Infine, ma non ultimo, affronteremo il tema forse più critico e delicato: quello del canone ormai da molti definito la tassa più odiata dagli italiani.
In Italia l’evasione è stimata al 27 per cento circa, dato enormemente superiore alla media europea che si stima all’intorno del 9 per cento. Tante le cause, ma tra tutte il sistema di riscossione non efficace. La contabilità separata che dà conto, secondo le regole stabilite dall’Agicom, del costo sostenuto dalla concessionaria per la realizzazione dei compiti previsti dal Contratto di Servizio (costo che dovrebbe per legge essere coperto dal canone) registra uno sbilancio a favore della Rai, a partire dal 2005, di oltre 2,3 miliardi di euro. Occorre intervenire anche (e forse soprattutto) per motivi di equità e di giustizia nei confronti di coloro che pagano il canone.
La domanda di fondo che molti si pongono è: perché devo pagare il canone? Per dare una risposta dobbiamo tornare alla missione e dimostrare che in virtù di questa missione, il Servizio Pubblico dà a coloro che pagano il canone qualcosa di più e di diverso rispetto alle TV commerciali gratuite o pay che siano.

Di risorse finanziare e di indipendenza economica ne discuteranno il Professor Franco Bassanini e il Direttore Generale EBU Ingrid Deltenre. Modera il Direttore Roberto Napoletano.
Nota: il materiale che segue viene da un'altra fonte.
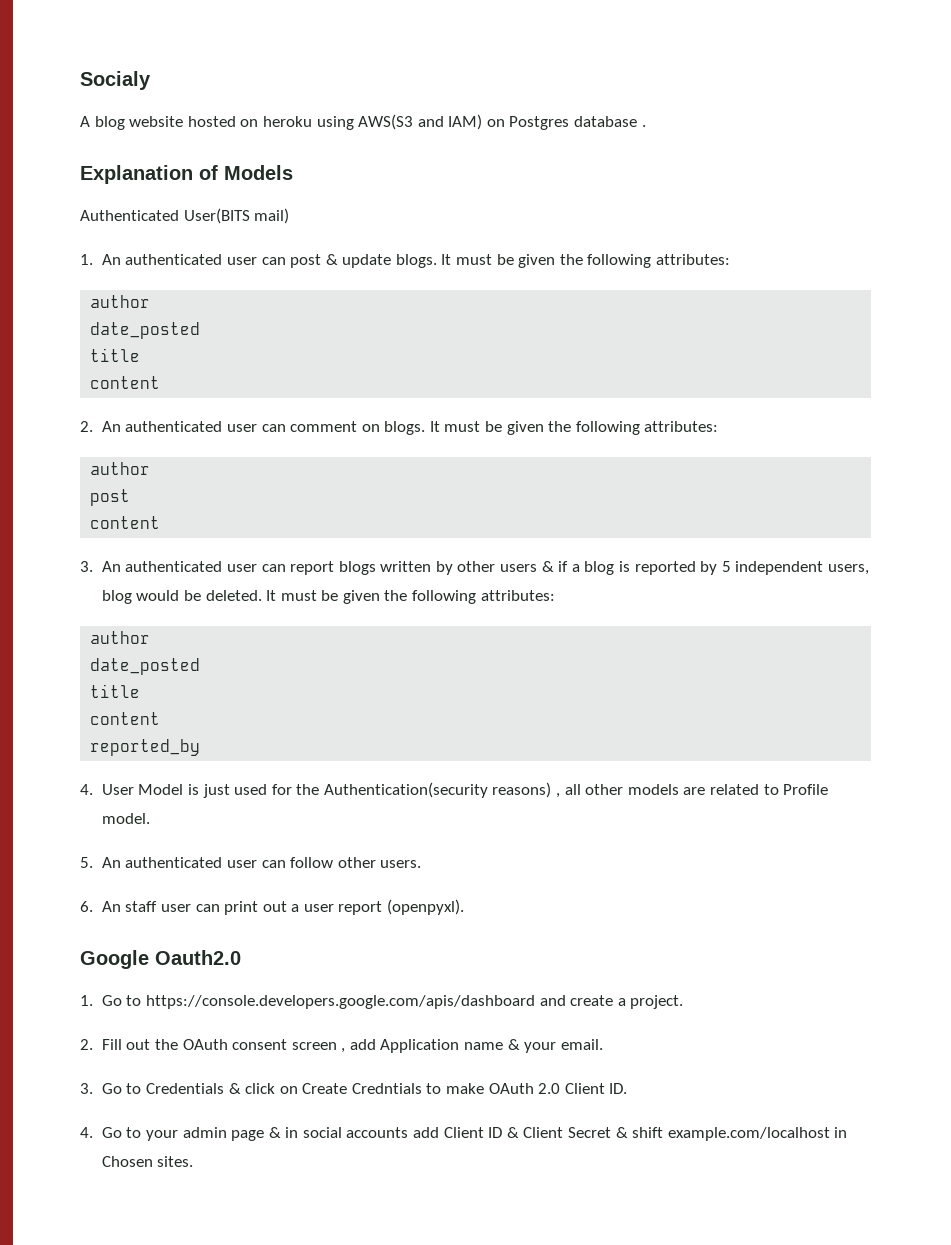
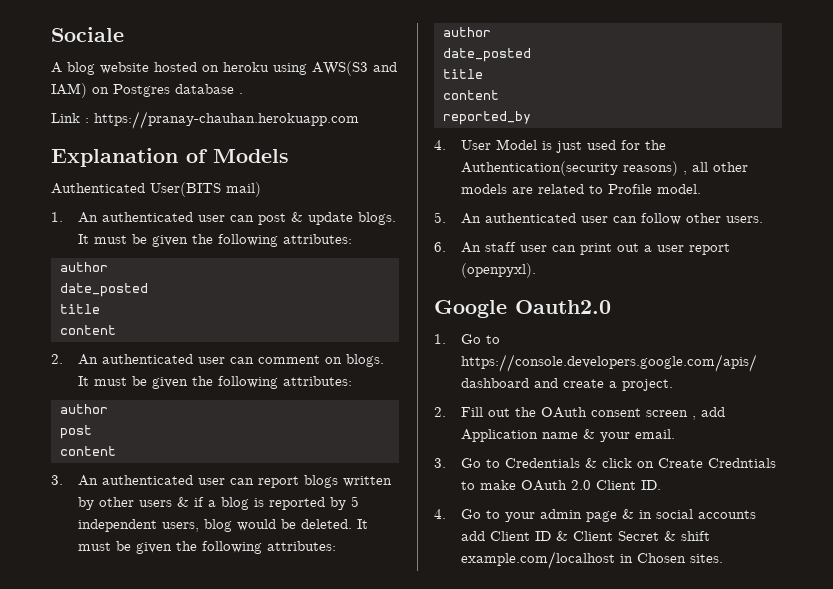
- Socialy
+ Sociale
+ Link : https://pranay-chauhan.herokuapp.com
A seguire, l’Onorevole Europarlamentare Viviane Reding parlerà de “La prospettiva europea del Servizio Pubblico”.
Chiuderanno la giornata gli interventi di alcune delle istituzioni rilevanti per la Rai: il Presidente dell’Agicom Angelo Marcello Cardani e il Presidente della Commissione di Vigilanza Rai, Roberto Fico.
Auspico che al termine di questa intensa giornata potremo avere un quadro più completo delle varie tematiche e quindi un’utile base di lavoro per un progetto di riforma della Rai – questa Azienda che ci sta tanto a cuore perché ha nel cuore i propri cittadini.
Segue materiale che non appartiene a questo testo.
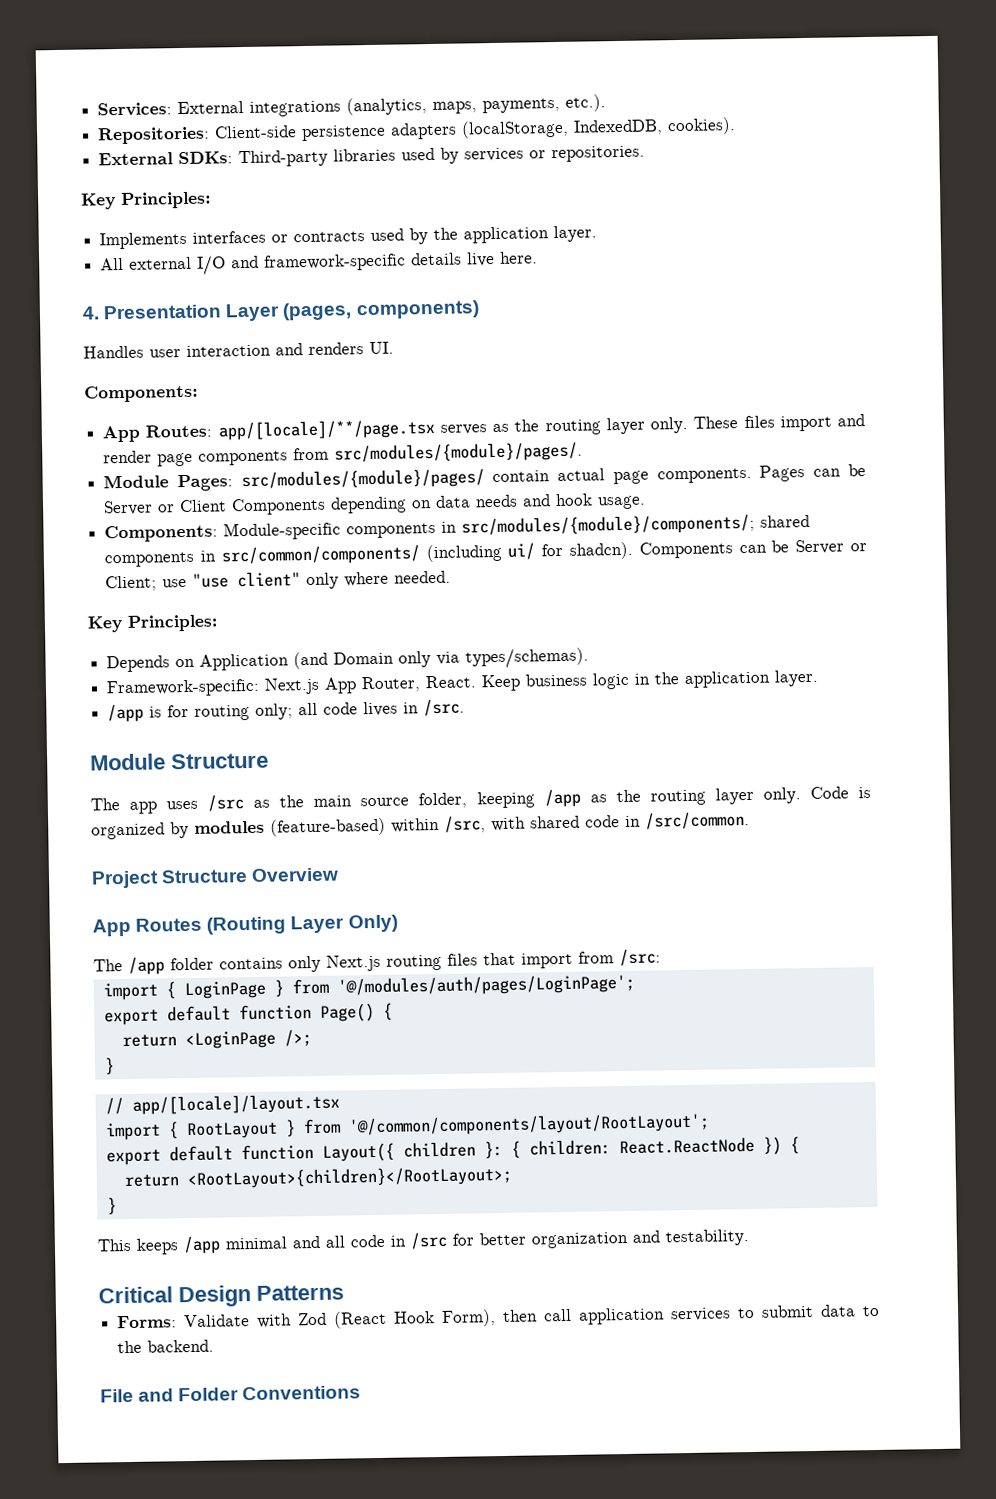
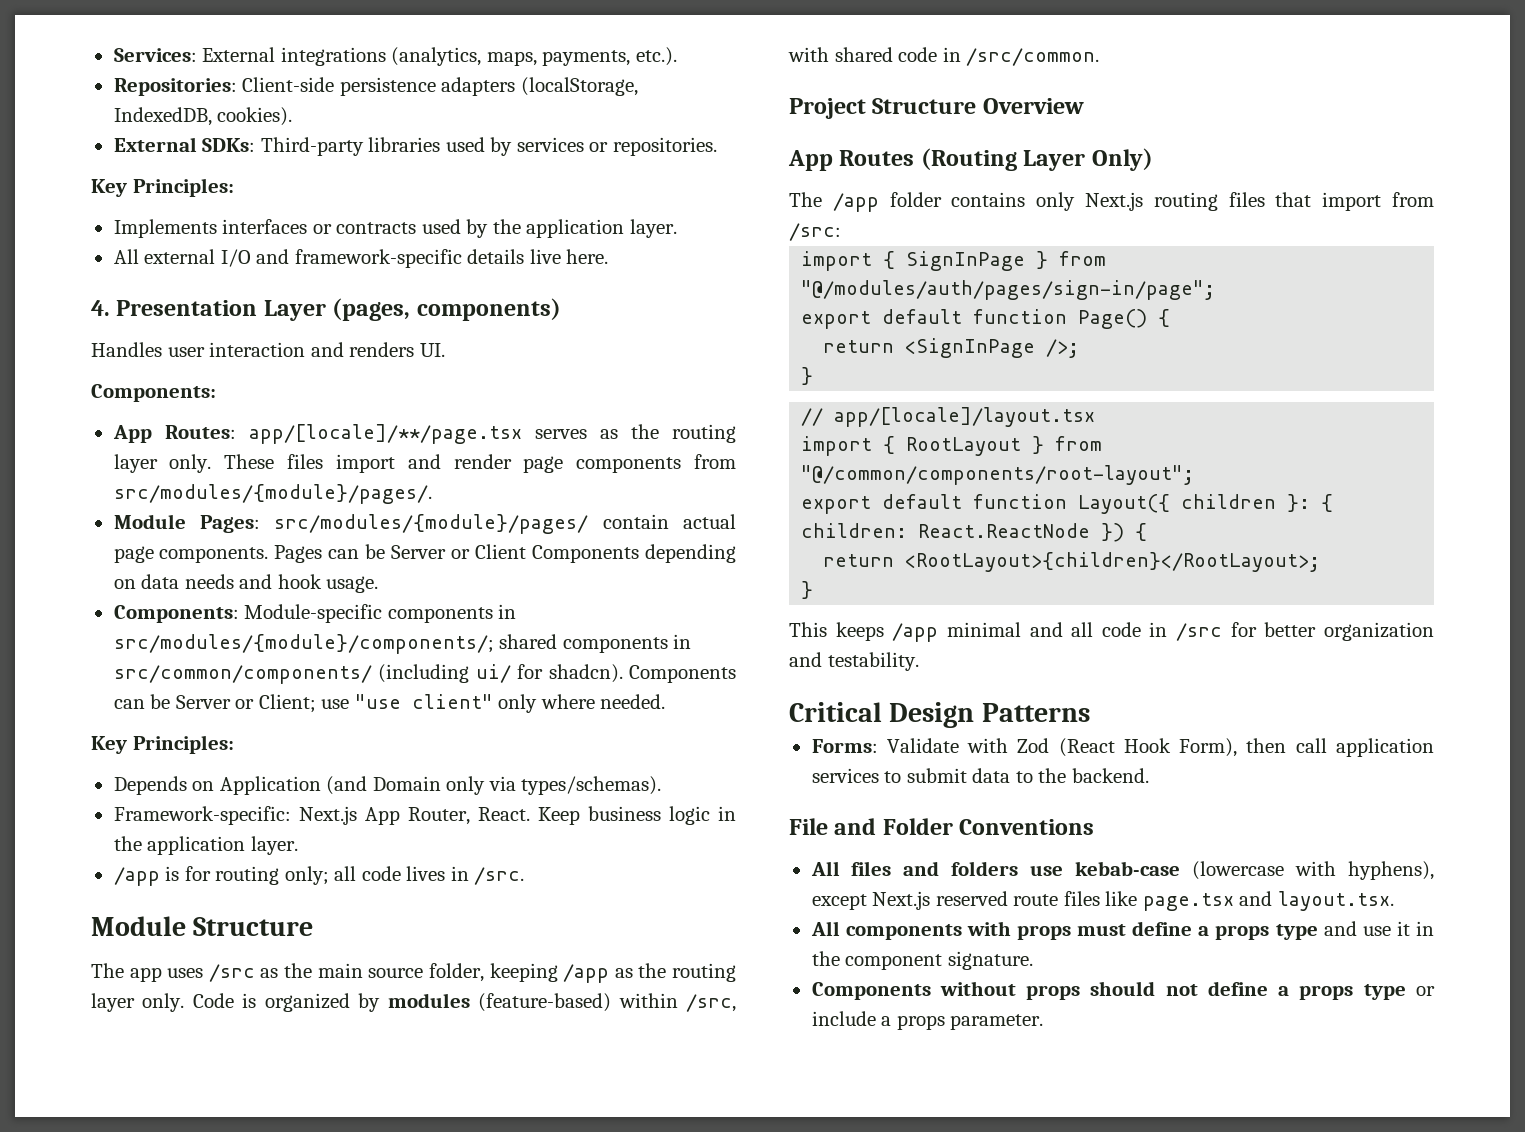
- import { LoginPage } from '@/modules/auth/pages/LoginPage';
+ import { SignInPage } from "@/modules/auth/pages/sign-in/page";
- return <LoginPage />;
+ return <SignInPage />;
- import { RootLayout } from '@/common/components/layout/RootLayout';
+ import { RootLayout } from "@/common/components/root-layout";
+ All files and folders use kebab-case (lowercase with hyphens), except Next.js reserved route files like page.tsx and layout.tsx.
+ All components with props must define a props type and use it in the component signature.
+ Components without props should not define a props type or include a props parameter.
Come ho cercato di argomentare, i quattro temi sono strettamente correlati tra di loro e una modifica normativa non può che affrontarli in modo unitario ed organico. Sarebbe opportuno un nuovo Testo Unico che tenga conto dei rilevanti mutamenti di contesto intervenuti: il rapido e tumultuoso sviluppo e utilizzo della rete come fonte, tra l’altro, di comunicazione in un processo da molti a molti; la copresenza di infrastrutture fisse e mobili di banda larga da un lato e dei device fissi e mobili connettibili alla rete dall’altro: l’affermazione di nuove logiche di interazione tra persone e tra queste e i media; e ancora la crescita delle applicazioni scaricabili dagli store digitali proposti dai gestori delle piattaforme. Questi mutamenti sollevano molti problemi che sono rilevanti anche per i Servizi Pubblici.
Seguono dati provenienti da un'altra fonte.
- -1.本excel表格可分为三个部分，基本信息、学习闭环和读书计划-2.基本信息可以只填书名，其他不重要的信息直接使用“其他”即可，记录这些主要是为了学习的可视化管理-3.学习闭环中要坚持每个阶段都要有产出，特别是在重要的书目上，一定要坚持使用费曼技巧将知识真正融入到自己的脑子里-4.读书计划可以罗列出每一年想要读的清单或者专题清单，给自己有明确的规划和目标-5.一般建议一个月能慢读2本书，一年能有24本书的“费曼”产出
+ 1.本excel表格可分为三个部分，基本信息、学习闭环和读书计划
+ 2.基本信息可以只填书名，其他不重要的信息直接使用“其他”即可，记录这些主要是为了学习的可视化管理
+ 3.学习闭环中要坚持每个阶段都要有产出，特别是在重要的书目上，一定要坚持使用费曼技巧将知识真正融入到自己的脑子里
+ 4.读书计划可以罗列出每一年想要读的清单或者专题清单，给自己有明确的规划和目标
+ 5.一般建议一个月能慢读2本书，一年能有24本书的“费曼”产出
Gli Stati Membri dell’Unione Europea stanno affrontando questi temi cercando una posizione comune; ad esempio, nell’attuale processo di transizione nella gestione della Rete da un modello USA-centrico a un nuovo modello multi “stakeholder”, l’Europa sta cercando di parlare con una voce sola su temi fondamentali come sicurezza, “net neutrality”, “privacy” e rispetto della persona in Rete tenendo nel debito conto le peculiarità dei media di Servizio Pubblico.

Ringrazio tutti gli ospiti e gli esperti che interverranno e dichiaro aperti i lavori.